BBC Life After Death: How I coped becoming a…

  • 7th September 20208th September 2020
  • by Mark Wilcock

Early this year I received an invitation from the BBC to be involved in the creation of a short documentary around the topic of grief. Well, male grief to be more specific with my own flavour. The creation of this miniseries was to bring together a number of people who had been affected by mental health issues and bereavement.

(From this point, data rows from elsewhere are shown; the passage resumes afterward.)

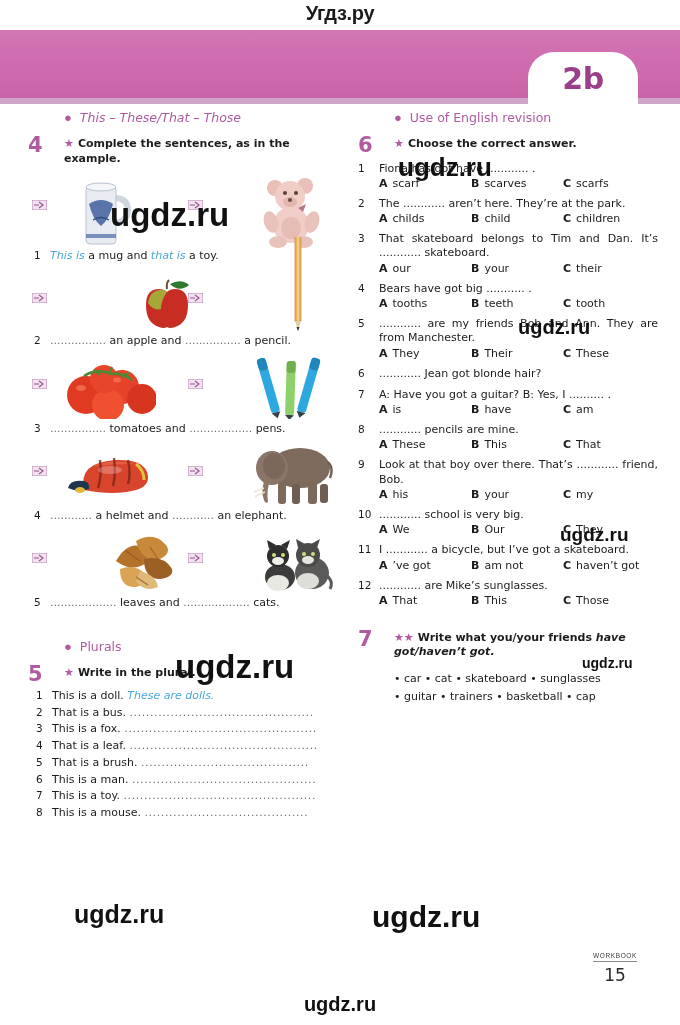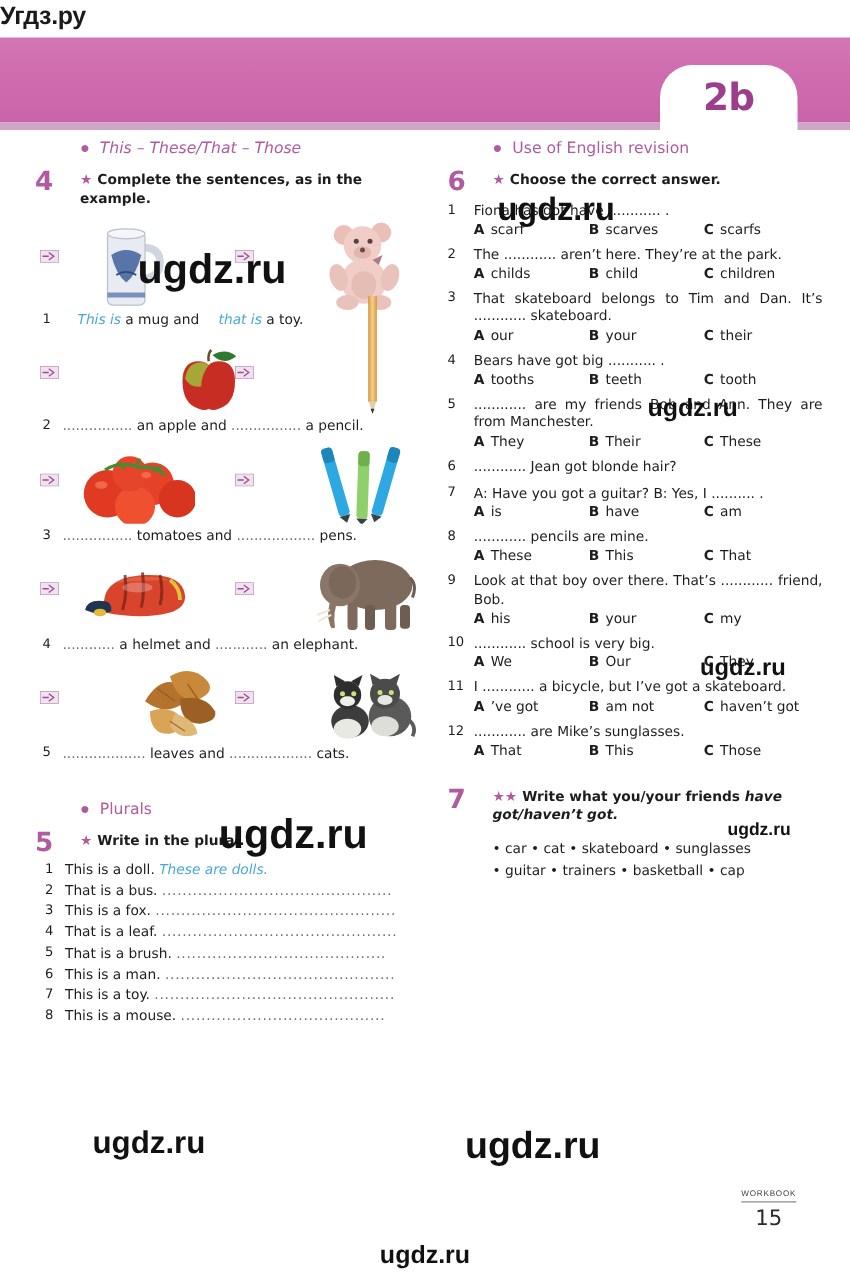--- a/index.html
+++ b/index.html
@@ -17,7 +17,7 @@
   
   .site-wm-top {
     position: absolute; top: 2px; left: 0; width: 680px;
-    text-align: left;
+    text-align: center;
     font-family: "Liberation Sans", sans-serif;
     font-weight: bold;
     font-size: 20px;

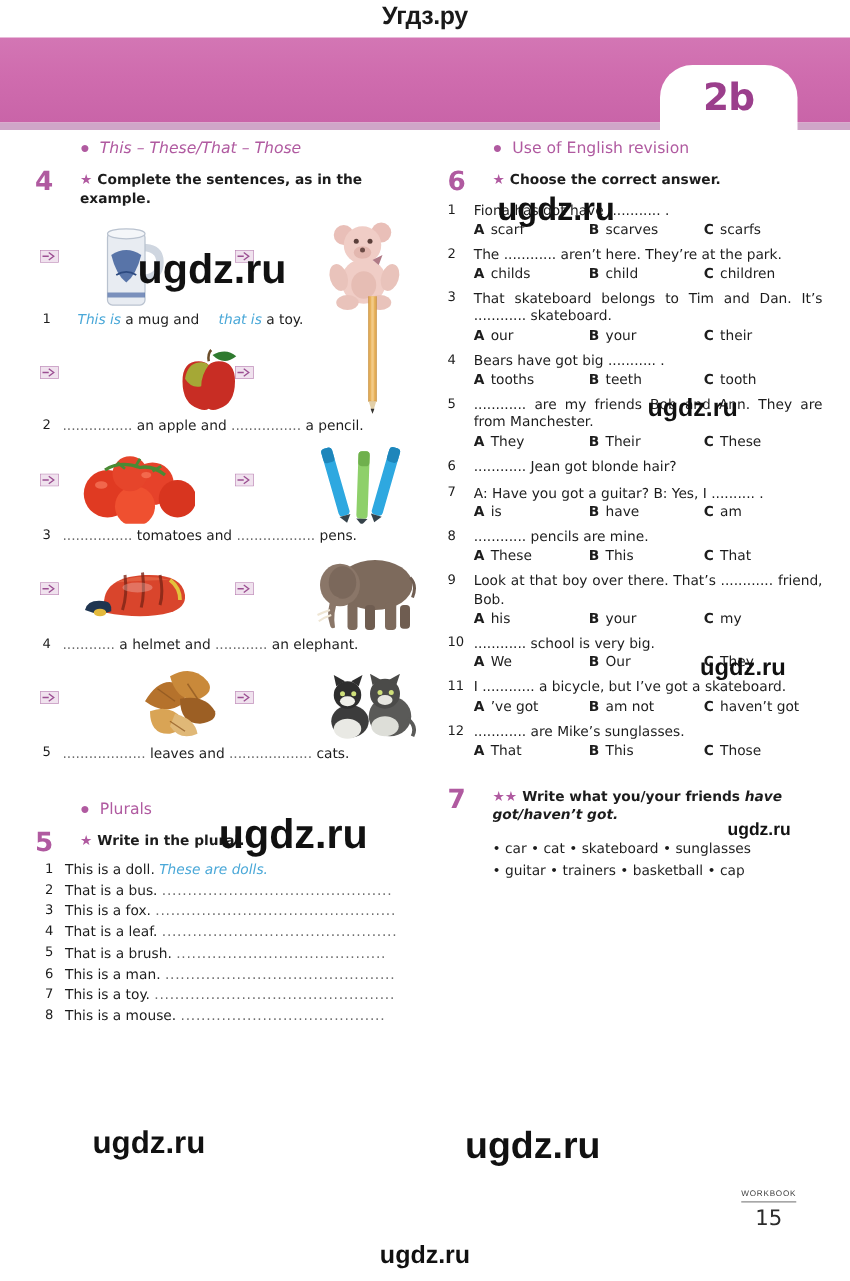--- a/index.html
+++ b/index.html
@@ -127,7 +127,7 @@
     position: absolute; left: 6px; top: 0;
     font-size: 10.5px; color: #1c1c1c;
   }
-  .sent-line .blue { color: #4aa8d8; font-style: italic; margin-left: 12px; }
+  .sent-line .blue { color: #4aa8d8; font-style: italic; }
 
   
   .plural-list {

After 6 hours of filming in my home in Southport and down in London. I was expecting a little more than 9 minutes of footage to be included in the final edit. I’m guessing the whole Covid-19 lockdown played a big part, or maybe it just wasn’t meant to be. It really did make me think twice about ever doing something like this again. Especially considering the amount of time, effort and personal information Marco and I had initially put in.

Anyhow, that’s enough grumbles from me. I hope this finds the right people out there, even if it just 9 mins of empathy.

https://www.bbc.co.uk/news/av/stories-52910362

Best wishes

Mark x

Anniversaries

738 days before widowhood

  • 24th April 201924th April 2019
  • by Mark Wilcock

‘Hauoli la Ho’omana’o’ is Hawaiian for ‘Happy Anniversary’.

Hauoli la Ho’omana’o to this very day which took place 4 years ago in 2015 on Wai’alae beach, Oahu, Hawaii. Back then, our wedding was probably the happiest day of my life before Margot was born.

Now, it’s just an anniversary without the happy. There’s nothing to celebrate. If anything, it would be the 738 days we enjoyed as a married couple. To celebrate the love for someone that I will always be grateful to have found.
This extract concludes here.